The answer is an exact copy of the lines from the one with "font-weight: 400;" to the end of the listing below, pictures left out.

((

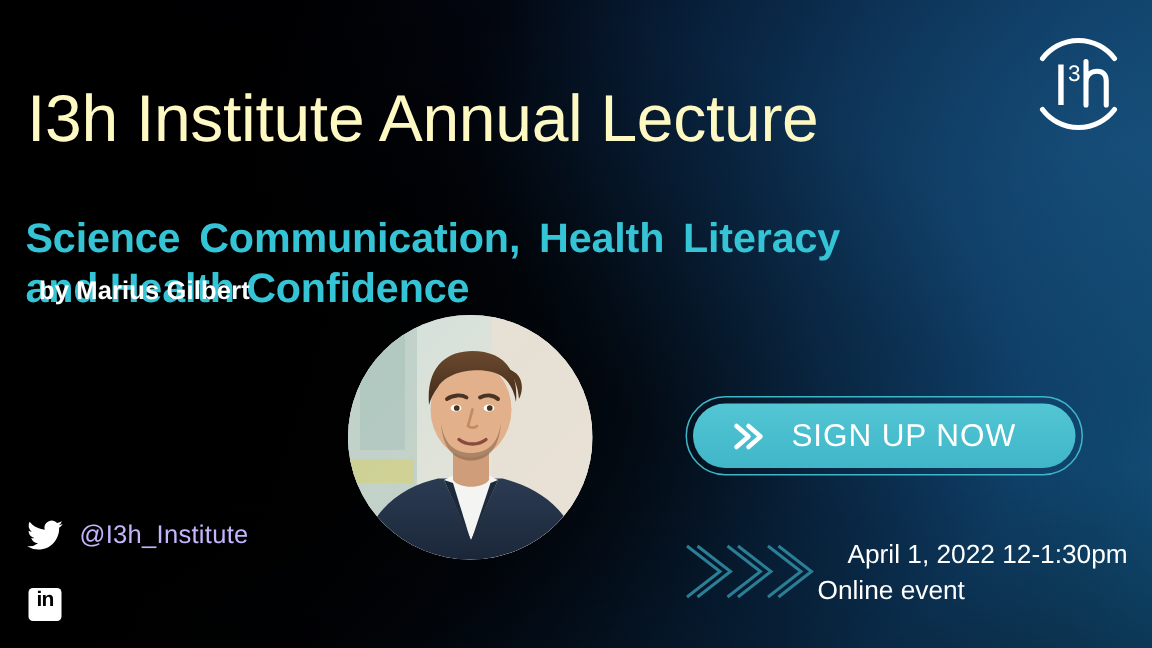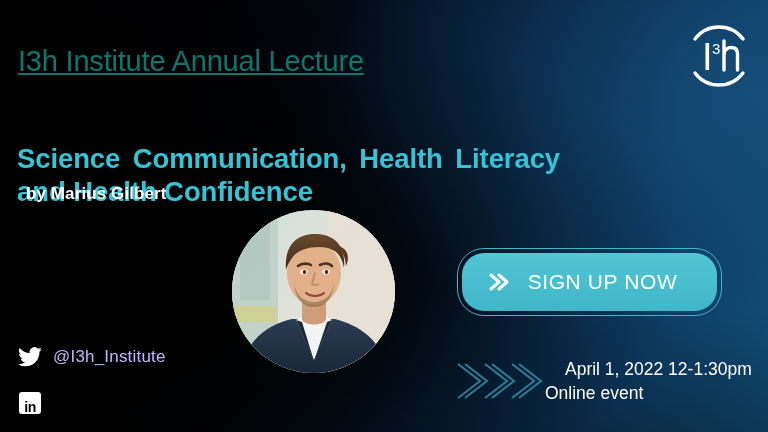--- a/index.html
+++ b/index.html
@@ -67,13 +67,12 @@
     position: absolute;
     left: 18px;
     top: 27px;
-    font-size: 29px;
+    font-size: 44px;
     line-height: 1.1;
     font-weight: 400;
-    color: #0f766e;
+    color: #fef9c3;
     letter-spacing: -0.2px;
     white-space: nowrap;
-    text-decoration: underline;
   }
   .subtitle {
     position: absolute;

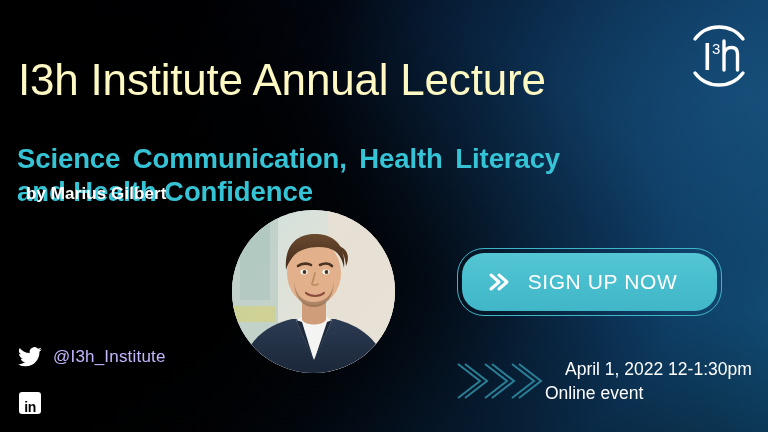--- a/index.html
+++ b/index.html
@@ -115,9 +115,9 @@
   .cta-wrap {
     position: absolute;
     left: 457px;
-    top: 248px;
+    top: 264px;
     width: 265px;
-    height: 68px;
+    height: 53px;
   }
   .cta-ring {
     position: absolute;

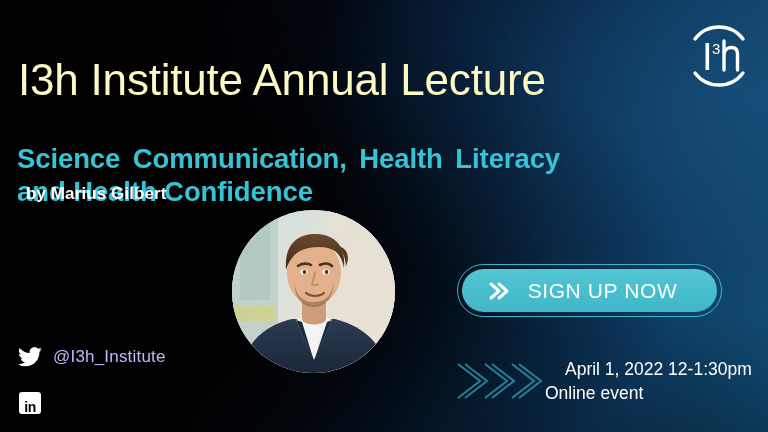--- a/index.html
+++ b/index.html
@@ -213,7 +213,7 @@
     background: #ffffff;
     border-radius: 3px;
     display: flex;
-    align-items: flex-end;
+    align-items: flex-start;
     justify-content: center;
   }
   .li-badge span {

))

● **Result of this exercise**:
     font-weight: 400;
-    color: #0f766e;
+    color: #fef9c3;
     letter-spacing: -0.2px;
     white-space: nowrap;
-    text-decoration: underline;
   }
   .subtitle {
     position: absolute;

--- a/index.html
+++ b/index.html
@@ -115,9 +115,9 @@
   .cta-wrap {
     position: absolute;
     left: 457px;
-    top: 248px;
+    top: 264px;
     width: 265px;
-    height: 68px;
+    height: 53px;
   }
   .cta-ring {
     position: absolute;

--- a/index.html
+++ b/index.html
@@ -213,7 +213,7 @@
     background: #ffffff;
     border-radius: 3px;
     display: flex;
-    align-items: flex-end;
+    align-items: flex-start;
     justify-content: center;
   }
   .li-badge span {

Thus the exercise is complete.